Hello,

On Tue, 5 Jan 2021 21:03:06 +1100
Chris Angelico <ros...@gmail.com> wrote:

> On Tue, Jan 5, 2021 at 8:32 PM Paul Sokolovsky <pmis...@gmail.com>
> wrote:
> > And you seem to have 2nd level miss about this miss. I'm not the 1st
> > asking about braces in Python, hundreds of people embraced braces
> > (sorry for the pun) in Python for decades (references are in other
> > messages of this thread). Apparently, they forgot to ask for
> > "acceptance", and accepted it themselves.
> >
> > The problem? There's high duplication of effort in that area, and
> > the same implementation bugs are repeated again and again.
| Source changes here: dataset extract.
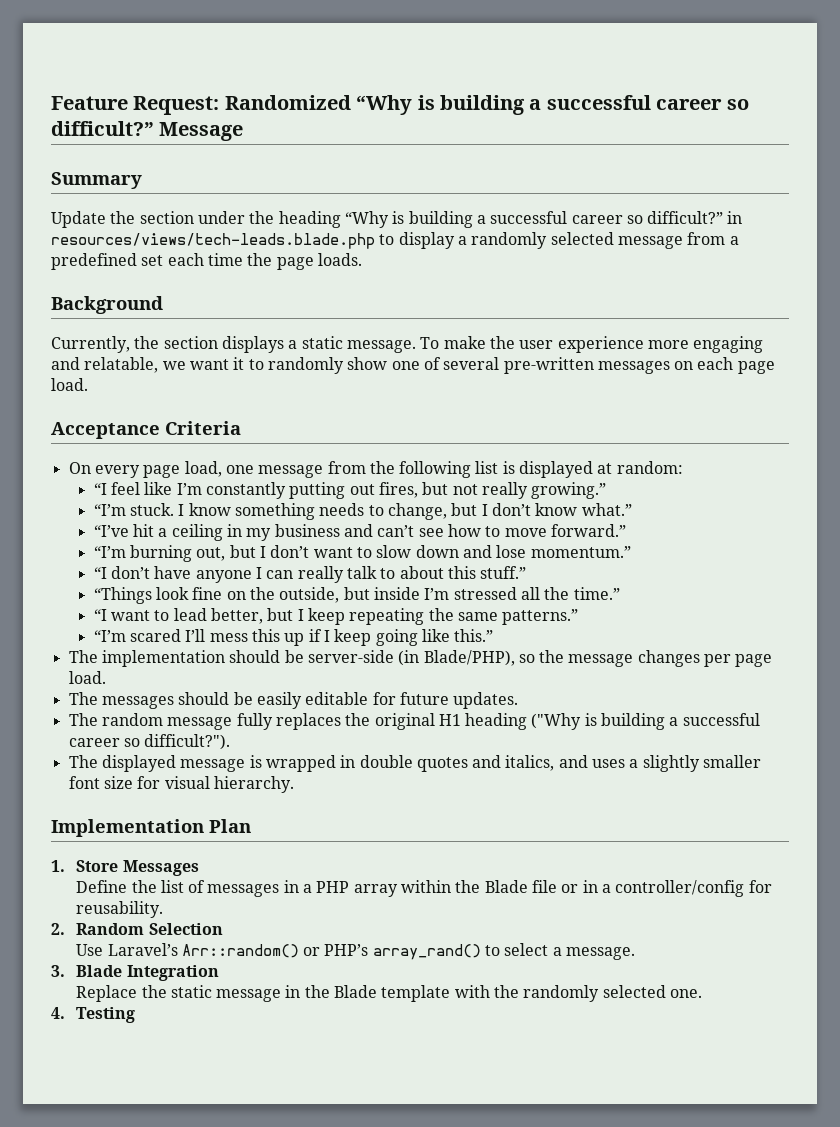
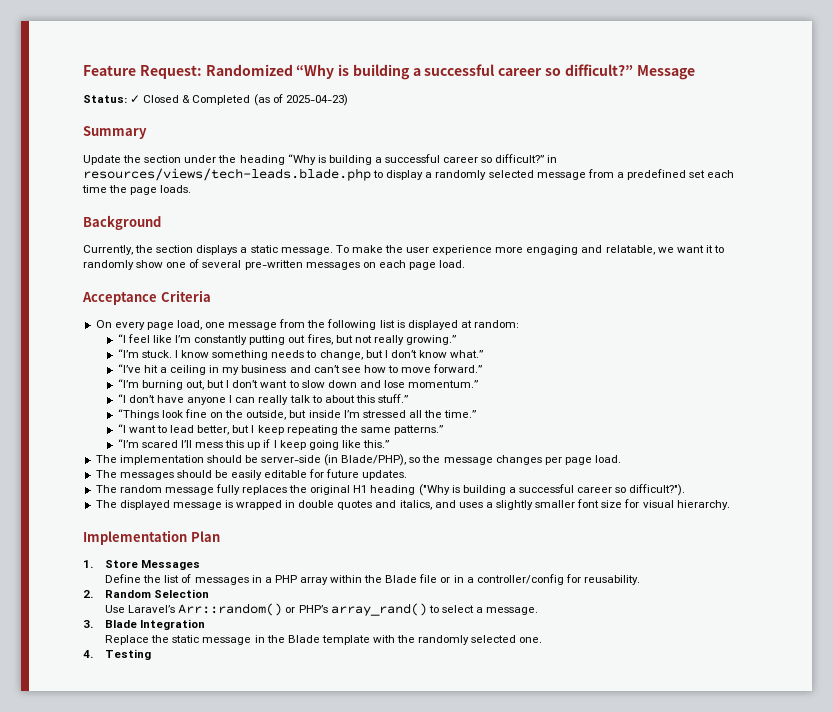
+ Status: ✓ Closed & Completed (as of 2025-04-23)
So the
> > question is whether someone who did it, tried to spec out what they
> > did, what is the test process, etc.
> >  
> 
> So my question to you is: Why raise all these threads on python-ideas
> that have approximately zero chance of being accepted into the core
> language? 

Simple question, simple answer: majority of stuff posted on
python-ideas has approximately zero chance of being accepted into the
core language.

In this regard, braces aren't worse than average other stuff posted
here. Actually, it might be a bit more interesting, as it clearly moved
people throughout the years.

> Why not create a new community of Bracey Python people, and
> build a language and an ecosystem around that?
> 
> Is it because you think that you wouldn't get enough people?
> Because... that would be a good reason not to do it, and a good reason
> for the core language to continue to not do it.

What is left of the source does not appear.